Code change snippets
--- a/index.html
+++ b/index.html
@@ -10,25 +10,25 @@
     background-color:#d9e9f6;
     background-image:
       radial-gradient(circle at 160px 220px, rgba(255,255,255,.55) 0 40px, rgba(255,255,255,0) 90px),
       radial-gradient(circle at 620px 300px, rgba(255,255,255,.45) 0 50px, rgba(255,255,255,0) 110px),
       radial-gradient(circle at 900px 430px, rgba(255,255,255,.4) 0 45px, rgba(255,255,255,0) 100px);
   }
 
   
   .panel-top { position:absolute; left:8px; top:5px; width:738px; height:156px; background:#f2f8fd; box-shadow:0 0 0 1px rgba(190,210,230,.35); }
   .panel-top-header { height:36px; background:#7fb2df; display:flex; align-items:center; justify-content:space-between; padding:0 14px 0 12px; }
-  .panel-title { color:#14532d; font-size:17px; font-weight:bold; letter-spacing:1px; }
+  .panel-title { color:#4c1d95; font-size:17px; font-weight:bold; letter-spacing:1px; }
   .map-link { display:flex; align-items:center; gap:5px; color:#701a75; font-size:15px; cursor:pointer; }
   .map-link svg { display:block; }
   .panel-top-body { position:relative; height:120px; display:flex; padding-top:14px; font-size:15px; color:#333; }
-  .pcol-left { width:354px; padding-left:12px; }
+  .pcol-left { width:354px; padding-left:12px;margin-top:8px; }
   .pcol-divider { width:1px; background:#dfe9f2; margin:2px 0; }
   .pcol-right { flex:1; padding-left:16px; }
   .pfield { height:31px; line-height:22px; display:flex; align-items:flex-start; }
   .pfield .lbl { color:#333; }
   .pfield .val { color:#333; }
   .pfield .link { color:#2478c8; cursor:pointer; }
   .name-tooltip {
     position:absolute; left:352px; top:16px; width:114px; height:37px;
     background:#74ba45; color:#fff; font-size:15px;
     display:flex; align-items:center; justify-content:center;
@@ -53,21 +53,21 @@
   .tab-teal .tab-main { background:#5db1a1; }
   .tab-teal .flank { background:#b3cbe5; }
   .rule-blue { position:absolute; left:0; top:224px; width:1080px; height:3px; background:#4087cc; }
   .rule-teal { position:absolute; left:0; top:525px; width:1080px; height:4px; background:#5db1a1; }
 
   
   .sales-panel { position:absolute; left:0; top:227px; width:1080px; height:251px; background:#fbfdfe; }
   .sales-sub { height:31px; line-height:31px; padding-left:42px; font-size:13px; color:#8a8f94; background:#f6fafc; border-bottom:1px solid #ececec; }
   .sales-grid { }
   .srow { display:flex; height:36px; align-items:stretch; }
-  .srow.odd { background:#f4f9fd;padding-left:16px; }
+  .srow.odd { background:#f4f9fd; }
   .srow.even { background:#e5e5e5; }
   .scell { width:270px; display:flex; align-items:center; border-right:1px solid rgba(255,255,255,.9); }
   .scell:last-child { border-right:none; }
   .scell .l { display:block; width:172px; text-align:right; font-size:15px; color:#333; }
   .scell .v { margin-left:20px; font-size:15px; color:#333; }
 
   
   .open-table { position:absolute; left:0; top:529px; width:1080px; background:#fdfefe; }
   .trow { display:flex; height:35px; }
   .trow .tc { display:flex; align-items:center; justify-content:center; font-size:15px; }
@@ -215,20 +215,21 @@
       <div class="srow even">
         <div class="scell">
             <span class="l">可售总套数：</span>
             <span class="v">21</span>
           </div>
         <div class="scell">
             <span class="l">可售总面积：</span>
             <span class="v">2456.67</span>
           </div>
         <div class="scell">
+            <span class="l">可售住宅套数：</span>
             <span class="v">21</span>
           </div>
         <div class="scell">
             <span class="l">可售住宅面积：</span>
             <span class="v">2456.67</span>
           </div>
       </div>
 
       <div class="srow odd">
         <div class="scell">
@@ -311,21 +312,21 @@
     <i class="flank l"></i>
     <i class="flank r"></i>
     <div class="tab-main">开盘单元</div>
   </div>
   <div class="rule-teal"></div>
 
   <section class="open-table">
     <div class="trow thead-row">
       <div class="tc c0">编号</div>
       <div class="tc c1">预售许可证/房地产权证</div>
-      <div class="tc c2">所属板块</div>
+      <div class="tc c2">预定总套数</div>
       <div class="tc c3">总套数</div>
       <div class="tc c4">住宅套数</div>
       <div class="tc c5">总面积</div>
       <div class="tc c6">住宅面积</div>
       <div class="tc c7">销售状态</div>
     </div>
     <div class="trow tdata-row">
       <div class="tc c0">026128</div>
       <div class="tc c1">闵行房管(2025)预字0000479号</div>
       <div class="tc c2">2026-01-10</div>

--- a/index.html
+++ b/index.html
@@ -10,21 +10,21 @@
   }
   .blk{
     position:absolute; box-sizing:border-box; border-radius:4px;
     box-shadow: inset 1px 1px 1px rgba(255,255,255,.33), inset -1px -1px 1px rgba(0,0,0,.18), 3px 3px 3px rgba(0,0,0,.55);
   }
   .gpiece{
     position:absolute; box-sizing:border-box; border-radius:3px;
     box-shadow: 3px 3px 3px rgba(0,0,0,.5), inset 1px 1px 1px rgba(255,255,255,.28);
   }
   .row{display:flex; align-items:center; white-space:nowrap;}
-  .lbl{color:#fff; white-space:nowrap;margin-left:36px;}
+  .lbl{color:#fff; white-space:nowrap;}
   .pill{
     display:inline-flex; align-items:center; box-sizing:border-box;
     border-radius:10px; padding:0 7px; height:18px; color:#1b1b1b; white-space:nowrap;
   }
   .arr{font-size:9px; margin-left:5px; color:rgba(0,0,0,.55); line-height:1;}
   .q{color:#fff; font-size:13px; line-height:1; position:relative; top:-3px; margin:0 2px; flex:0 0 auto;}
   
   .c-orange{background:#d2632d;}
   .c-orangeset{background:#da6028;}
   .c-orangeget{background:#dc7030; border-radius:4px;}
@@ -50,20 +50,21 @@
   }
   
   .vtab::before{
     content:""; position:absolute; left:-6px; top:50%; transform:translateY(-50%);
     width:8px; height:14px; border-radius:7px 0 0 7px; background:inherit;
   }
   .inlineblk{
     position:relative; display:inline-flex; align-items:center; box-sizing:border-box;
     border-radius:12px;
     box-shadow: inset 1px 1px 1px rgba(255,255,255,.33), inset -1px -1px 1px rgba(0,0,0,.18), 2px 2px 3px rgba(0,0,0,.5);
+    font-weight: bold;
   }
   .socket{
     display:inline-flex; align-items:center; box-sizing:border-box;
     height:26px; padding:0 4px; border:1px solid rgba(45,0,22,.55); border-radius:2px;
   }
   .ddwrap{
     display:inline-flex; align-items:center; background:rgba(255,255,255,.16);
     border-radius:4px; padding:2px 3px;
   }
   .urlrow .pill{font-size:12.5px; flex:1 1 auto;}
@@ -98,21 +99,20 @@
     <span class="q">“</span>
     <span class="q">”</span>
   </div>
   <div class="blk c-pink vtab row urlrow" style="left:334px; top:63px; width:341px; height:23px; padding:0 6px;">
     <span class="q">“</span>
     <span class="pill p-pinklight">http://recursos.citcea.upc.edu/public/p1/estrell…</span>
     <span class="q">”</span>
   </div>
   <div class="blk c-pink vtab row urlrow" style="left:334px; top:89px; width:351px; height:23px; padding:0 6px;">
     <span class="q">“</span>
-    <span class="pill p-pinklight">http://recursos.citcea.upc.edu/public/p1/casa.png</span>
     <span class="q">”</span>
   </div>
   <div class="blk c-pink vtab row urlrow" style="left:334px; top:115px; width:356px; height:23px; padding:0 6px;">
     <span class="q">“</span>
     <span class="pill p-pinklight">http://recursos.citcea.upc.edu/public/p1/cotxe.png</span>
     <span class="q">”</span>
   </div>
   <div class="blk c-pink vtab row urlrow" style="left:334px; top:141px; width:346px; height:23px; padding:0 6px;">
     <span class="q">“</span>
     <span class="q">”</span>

### Exercise requirements
Return all lines of the data in which the string "letter" appears.

### Written solution
-  .panel-title { color:#14532d; font-size:17px; font-weight:bold; letter-spacing:1px; }
+  .panel-title { color:#4c1d95; font-size:17px; font-weight:bold; letter-spacing:1px; }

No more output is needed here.